I have a BFD FBQ1000 that is not loading settings from preset after being powered off. Verified with REW via RTA and measurement sweeps. Only way for settings to take effect is to put unit into bypass mode then back to operation mode or make a change and then change it back.
I tried leaving the unit unplugged for a while, as well as saving the preset to another channel and it still had the same issue. I tried to search but could not find anything. Anyone seen this before?
Thanks.


----------



## AudiocRaver (Jun 6, 2012)

brent_b_23 said:


> I have a BFD FBQ1000 that is not loading settings from preset after being powered off. Verified with REW via RTA and measurement sweeps. Only way for settings to take effect is to put unit into bypass mode then back to operation mode or make a change and then change it back.
> I tried leaving the unit unplugged for a while, as well as saving the preset to another channel and it still had the same issue. I tried to search but could not find anything. Anyone seen this before?
> Thanks.


I have not heard of anyone having this particular problem before. It sounds like certain operations which pull the preset data out of memory are working, like the two that you mentioned, and powering up the unit is not. There is no documented setting that would cause your unit to act that way. How old is the unit? Have you had any other problems with it? Is it still in warranty?

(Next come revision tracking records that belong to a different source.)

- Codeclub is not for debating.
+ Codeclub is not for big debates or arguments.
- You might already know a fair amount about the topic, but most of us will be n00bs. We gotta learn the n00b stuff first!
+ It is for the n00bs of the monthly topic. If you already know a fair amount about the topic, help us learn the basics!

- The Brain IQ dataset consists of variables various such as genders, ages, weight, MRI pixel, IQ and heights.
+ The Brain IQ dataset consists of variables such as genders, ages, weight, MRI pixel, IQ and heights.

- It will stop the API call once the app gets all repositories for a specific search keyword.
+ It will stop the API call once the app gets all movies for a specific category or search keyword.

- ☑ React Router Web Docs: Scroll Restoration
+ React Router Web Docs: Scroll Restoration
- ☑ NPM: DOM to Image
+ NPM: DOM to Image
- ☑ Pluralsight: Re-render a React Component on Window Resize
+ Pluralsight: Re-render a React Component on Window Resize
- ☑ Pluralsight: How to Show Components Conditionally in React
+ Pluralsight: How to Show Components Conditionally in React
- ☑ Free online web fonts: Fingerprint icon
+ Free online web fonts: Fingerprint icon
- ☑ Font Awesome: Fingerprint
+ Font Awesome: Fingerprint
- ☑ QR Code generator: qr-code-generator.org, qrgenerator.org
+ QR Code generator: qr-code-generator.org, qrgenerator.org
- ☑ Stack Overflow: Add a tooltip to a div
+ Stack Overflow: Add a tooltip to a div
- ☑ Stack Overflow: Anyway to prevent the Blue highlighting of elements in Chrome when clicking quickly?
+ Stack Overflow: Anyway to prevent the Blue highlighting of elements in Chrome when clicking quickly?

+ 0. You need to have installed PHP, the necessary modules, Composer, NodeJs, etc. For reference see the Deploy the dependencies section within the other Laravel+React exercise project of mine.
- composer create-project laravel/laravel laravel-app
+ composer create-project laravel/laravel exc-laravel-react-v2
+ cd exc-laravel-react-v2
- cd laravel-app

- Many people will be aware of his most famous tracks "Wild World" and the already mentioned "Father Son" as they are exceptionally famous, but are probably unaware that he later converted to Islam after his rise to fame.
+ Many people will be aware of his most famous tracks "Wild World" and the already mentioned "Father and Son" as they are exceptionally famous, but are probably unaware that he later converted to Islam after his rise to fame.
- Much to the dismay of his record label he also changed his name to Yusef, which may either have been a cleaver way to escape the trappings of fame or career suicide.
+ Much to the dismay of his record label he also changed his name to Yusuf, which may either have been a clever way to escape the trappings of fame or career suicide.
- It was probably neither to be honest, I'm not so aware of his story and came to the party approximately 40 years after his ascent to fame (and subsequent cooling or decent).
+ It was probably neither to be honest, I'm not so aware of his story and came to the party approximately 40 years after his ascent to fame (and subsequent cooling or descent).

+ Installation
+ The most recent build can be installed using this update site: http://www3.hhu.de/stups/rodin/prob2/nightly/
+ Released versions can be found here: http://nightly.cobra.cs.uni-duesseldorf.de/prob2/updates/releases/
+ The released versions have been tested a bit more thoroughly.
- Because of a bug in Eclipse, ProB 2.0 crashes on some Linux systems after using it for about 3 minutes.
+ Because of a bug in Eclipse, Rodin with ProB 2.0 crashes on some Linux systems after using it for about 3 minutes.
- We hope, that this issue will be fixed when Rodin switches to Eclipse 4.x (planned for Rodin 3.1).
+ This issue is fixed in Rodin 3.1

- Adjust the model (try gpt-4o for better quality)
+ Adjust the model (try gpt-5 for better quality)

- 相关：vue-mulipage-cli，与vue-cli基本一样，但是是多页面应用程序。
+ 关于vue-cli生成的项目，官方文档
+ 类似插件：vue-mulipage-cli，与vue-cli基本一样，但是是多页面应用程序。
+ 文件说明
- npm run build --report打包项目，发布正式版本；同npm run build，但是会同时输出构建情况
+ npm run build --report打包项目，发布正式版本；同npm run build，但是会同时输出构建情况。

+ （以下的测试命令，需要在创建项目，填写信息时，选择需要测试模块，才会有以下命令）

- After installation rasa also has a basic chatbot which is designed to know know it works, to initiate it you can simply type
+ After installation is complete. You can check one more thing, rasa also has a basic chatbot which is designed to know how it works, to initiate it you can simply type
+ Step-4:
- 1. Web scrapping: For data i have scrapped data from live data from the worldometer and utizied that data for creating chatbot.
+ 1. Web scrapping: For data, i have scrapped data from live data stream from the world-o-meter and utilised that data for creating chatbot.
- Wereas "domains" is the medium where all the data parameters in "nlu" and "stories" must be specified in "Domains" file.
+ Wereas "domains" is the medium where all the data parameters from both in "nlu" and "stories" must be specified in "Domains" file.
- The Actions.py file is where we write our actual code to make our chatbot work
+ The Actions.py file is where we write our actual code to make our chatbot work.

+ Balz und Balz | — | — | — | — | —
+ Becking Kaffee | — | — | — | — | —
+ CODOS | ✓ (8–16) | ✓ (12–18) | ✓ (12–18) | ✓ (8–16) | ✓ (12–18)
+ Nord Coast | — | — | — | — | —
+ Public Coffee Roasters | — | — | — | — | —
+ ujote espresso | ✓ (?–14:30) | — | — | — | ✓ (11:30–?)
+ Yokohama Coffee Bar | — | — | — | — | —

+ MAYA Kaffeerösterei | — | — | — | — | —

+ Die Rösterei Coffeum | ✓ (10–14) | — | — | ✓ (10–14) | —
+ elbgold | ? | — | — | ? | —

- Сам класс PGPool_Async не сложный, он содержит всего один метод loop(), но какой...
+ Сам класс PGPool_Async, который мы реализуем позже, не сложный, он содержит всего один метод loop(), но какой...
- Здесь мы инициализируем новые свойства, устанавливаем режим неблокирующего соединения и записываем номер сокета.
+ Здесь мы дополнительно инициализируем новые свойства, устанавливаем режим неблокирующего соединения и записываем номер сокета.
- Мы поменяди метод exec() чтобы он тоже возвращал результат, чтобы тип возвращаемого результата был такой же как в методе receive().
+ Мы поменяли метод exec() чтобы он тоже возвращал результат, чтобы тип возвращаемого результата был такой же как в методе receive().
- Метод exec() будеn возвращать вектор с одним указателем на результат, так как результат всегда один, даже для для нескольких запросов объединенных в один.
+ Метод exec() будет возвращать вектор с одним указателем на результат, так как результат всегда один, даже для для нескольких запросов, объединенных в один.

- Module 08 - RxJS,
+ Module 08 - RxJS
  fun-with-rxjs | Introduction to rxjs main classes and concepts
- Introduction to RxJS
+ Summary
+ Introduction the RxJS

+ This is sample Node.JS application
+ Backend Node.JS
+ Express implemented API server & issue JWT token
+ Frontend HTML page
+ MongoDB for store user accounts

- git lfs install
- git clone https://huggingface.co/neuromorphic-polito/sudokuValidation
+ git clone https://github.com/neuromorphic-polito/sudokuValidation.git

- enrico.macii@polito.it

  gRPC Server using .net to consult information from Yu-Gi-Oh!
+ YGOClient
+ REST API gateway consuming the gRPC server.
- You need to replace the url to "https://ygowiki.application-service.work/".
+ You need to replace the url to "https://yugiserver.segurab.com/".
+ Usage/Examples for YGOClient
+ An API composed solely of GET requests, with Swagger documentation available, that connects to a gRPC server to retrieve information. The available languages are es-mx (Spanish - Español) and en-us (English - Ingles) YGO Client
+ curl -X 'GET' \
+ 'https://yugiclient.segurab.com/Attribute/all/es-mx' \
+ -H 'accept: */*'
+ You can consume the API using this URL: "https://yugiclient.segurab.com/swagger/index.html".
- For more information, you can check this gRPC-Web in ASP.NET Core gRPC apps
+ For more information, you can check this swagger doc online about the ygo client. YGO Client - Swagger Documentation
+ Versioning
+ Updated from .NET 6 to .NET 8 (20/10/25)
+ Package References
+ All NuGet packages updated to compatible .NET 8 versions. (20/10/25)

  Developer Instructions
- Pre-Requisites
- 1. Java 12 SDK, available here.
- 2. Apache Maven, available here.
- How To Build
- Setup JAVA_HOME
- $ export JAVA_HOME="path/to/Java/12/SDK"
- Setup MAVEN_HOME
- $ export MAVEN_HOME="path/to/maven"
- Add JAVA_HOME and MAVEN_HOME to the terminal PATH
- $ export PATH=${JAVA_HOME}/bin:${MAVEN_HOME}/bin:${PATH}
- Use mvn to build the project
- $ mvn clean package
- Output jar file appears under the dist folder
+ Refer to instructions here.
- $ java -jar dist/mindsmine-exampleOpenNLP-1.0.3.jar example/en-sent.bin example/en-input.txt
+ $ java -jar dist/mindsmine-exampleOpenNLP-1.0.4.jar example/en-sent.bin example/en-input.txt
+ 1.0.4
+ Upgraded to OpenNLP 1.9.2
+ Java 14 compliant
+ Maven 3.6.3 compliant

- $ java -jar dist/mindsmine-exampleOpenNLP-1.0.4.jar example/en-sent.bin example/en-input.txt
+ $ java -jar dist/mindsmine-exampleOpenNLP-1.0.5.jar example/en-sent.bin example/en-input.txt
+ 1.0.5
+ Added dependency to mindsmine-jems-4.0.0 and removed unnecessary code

The only other thing I can think to try is doing a full factory reset. You would lose all of your settings, and that could be a pain having to reenter them again. Do you have the PC-side FEEDBACK DESTROYER Design Editor software so you can save the settings and easily restore them? That is my only suggestion.


----------



## brent_b_23 (Dec 17, 2012)

Thanks for the reply. Just this week I got a sound card that had MIDI control so will save the settings and try a factory reset. The unit is only a couple of months old and may have been doing this the whole time. I will try the reset this week sometime and see what happens. Thanks again.


----------